[Exercise material Boundary: Start]

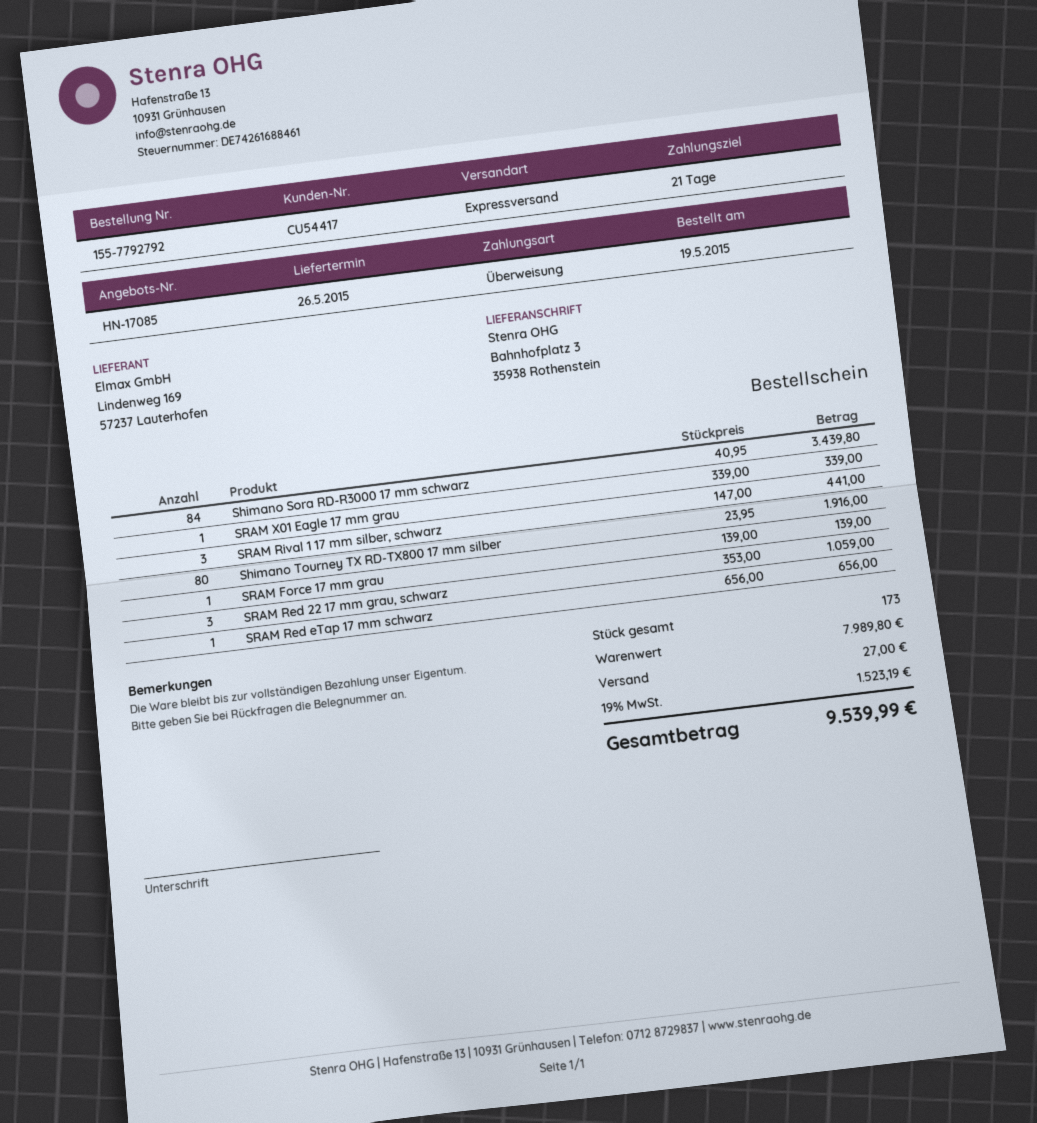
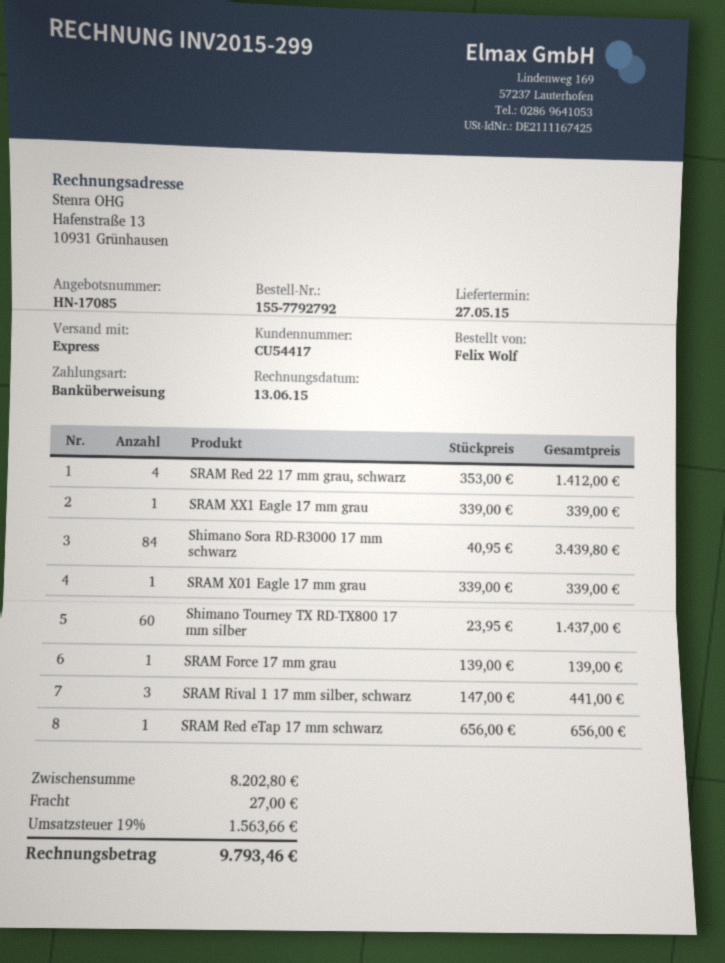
delivery date: 2015-05-26 -> 2015-05-27
Shimano Tourney TX RD-TX800 17 mm silber: 80 x 23.95 = 1916.00 -> 60 x 23.95 = 1437.00
SRAM Red 22 17 mm grau, schwarz: 3 x 353.00 = 1059.00 -> 4 x 353.00 = 1412.00
SRAM XX1 Eagle 17 mm grau: none -> 1 x 339.00 = 339.00
subtotal: 7989.80 -> 8202.80
tax: 19% = 1523.19 -> 19% = 1563.66
total: 9539.99 -> 9793.46

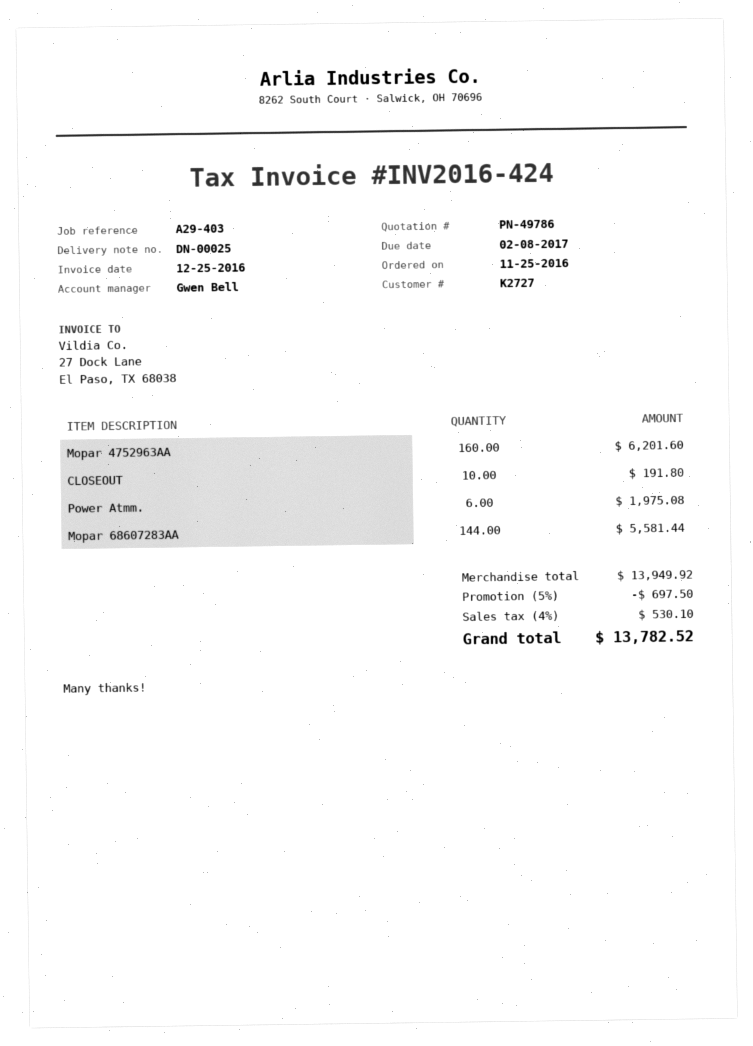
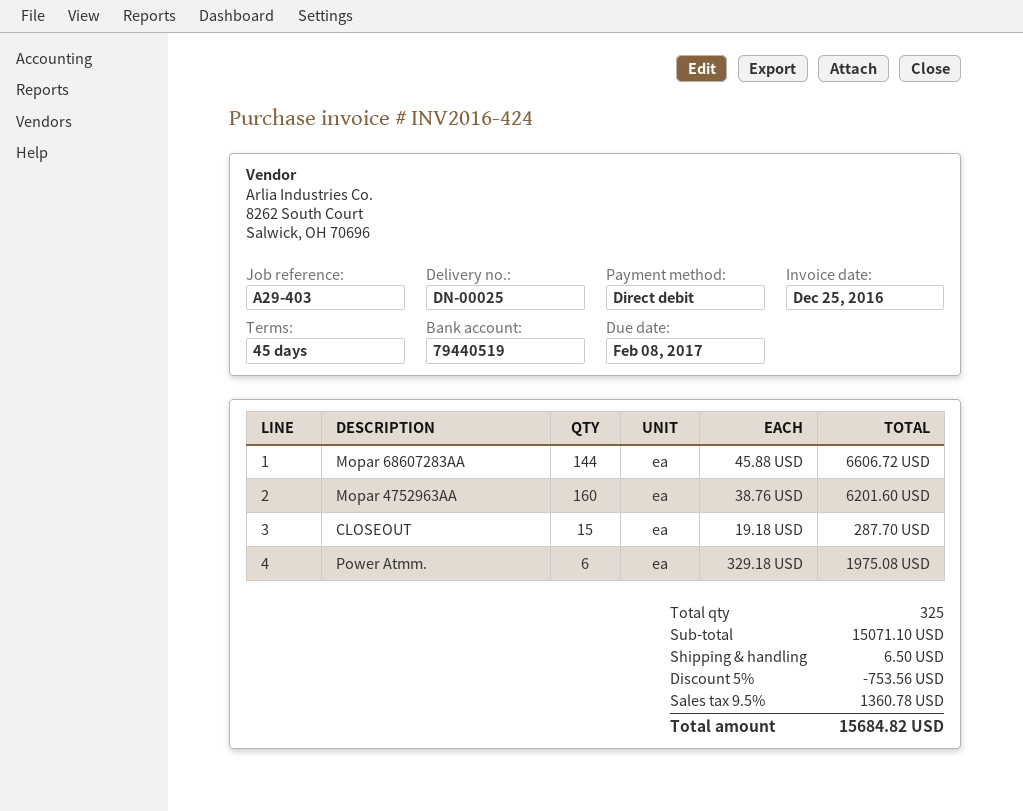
CLOSEOUT: 10 for 191.80 -> 15 for 287.70
Mopar 68607283AA: 144 for 5581.44 -> 144 for 6606.72
subtotal: 13949.92 -> 15071.10
discount: 5% = 697.50 -> 5% = 753.56
shipping: none -> 6.50
tax: 4% = 530.10 -> 9.5% = 1360.78
total: 13782.52 -> 15684.82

[Exercise material Boundary: End]

**Assigned task:** Work out how many lines of the material include the word "none", then answer with that number alone.

**Exercise answer:** 2